In an anarchist society, there would probably be a volunteer firefighter system, or maybe even fire departments in larger cities. It makes sense for there to be specially trained people to deal with fires.

The police are completely different and will be discussed in a future post.

 

Alternate answer from A.K. Applegate:

Absolutely! Unless we’re the ones who started it, of course.

When it comes to matters of life and death, insisting on some sort of authenticity by refusing to enlist the state’s help would be foolish. Consider yourself lucky to live under a state that at least gives away some crumbs in the form of public services as your compensation for submitting to their exploitation.

That aside, a fire department is an extension of the principle of solidarity, but for a social organization as large as a city. Since time immemorial, neighbors have always helped each other out in emergencies, including fires. I see no reason why a stateless society wouldn’t have them. Anarchists are not opposed to organized civilization (well, anarcho-primitivists are, but that’s another question), and fire departments are necessary for organized civilization. And really, fire departments are probably one of the easier problems to solve in a stateless society. They would work basically the same as they do now, except instead of being funded via coercive taxation, the needs of the firefighters, like the needs of all workers, would be provided via a system of free distribution. People would choose jobs that interest them, and some people are interested in being firefighters.

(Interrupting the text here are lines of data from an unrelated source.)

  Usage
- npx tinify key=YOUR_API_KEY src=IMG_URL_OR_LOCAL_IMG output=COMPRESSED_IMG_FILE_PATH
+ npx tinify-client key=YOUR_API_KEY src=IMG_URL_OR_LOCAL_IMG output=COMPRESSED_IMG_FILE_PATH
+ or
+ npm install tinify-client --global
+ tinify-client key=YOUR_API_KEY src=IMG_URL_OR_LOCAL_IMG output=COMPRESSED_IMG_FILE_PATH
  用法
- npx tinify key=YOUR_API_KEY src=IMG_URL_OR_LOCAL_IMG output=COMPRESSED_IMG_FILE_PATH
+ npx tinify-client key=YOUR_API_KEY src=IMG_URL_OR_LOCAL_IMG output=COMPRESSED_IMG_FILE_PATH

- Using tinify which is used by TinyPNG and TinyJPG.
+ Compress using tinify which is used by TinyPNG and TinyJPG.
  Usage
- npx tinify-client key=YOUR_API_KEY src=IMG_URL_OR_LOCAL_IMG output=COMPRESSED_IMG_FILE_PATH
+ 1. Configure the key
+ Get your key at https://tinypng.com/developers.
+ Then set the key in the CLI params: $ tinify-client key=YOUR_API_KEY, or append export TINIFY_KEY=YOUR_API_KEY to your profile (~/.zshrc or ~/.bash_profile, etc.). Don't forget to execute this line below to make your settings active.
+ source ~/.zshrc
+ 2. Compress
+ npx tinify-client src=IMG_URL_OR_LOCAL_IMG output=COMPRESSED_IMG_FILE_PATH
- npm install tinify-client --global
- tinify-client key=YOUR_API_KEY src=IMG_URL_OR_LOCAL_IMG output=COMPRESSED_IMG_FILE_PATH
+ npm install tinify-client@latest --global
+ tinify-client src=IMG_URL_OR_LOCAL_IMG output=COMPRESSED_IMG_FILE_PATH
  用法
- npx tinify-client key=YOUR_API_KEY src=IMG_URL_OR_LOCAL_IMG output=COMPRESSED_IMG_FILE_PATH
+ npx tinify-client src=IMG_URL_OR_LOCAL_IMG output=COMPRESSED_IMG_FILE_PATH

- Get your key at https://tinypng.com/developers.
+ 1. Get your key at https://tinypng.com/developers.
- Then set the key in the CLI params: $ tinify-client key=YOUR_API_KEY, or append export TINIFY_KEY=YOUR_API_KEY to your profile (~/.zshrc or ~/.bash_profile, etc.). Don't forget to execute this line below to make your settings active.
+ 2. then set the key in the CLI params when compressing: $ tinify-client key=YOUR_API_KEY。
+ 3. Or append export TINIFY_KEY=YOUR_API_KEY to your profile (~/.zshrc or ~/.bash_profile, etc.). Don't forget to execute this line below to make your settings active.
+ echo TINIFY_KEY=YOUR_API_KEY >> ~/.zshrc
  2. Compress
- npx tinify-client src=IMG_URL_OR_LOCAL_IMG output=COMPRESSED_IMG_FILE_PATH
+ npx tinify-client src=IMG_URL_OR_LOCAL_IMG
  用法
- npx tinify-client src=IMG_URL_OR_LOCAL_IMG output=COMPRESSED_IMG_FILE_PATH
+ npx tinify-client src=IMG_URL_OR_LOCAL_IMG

But I think this question gets at a matter a lot of people are concerned about when it comes to anarchism. People need social services that governments usually provide, like roads and fire departments. But it’s only because of an arbitrary distinction that is a result of capitalist ideology that we look at the state-provided social services as being any different than market-provided social services. We need roads and fire departments, but we also need food, shelter, healthcare, and energy. There’s no reason to conceptually split these goods into goods that the state provides and goods that the market provides; they’re just goods. And as anarchists, we want all goods to be provided free to all. Civilization, in order to function, needs many state employees just as it needs many private sector employees, but it needs neither the state nor capitalism to provide these employees. Every worker (and “worker” includes the unemployed and the retired) is a part of society, we all provide something that society needs in order to operate. We need firefighters to fight the fires just like we need people to pick the crops, care for the children, scrub the toilets, heal the sick, wash the clothes, build the houses. These are all things that we, as humans, are intrinsically motivated to provide for ourselves, and therefore each other, because these things can often only be acquired through collective action and the division of labor. We want to live well, and care for one another. What we don’t need (nor should we want) are states or the capitalist class employing coercive systems like private property and taxation to get in the way, and insert themselves needlessly into the equation so they can run the system for their benefit at the expense of everyone else.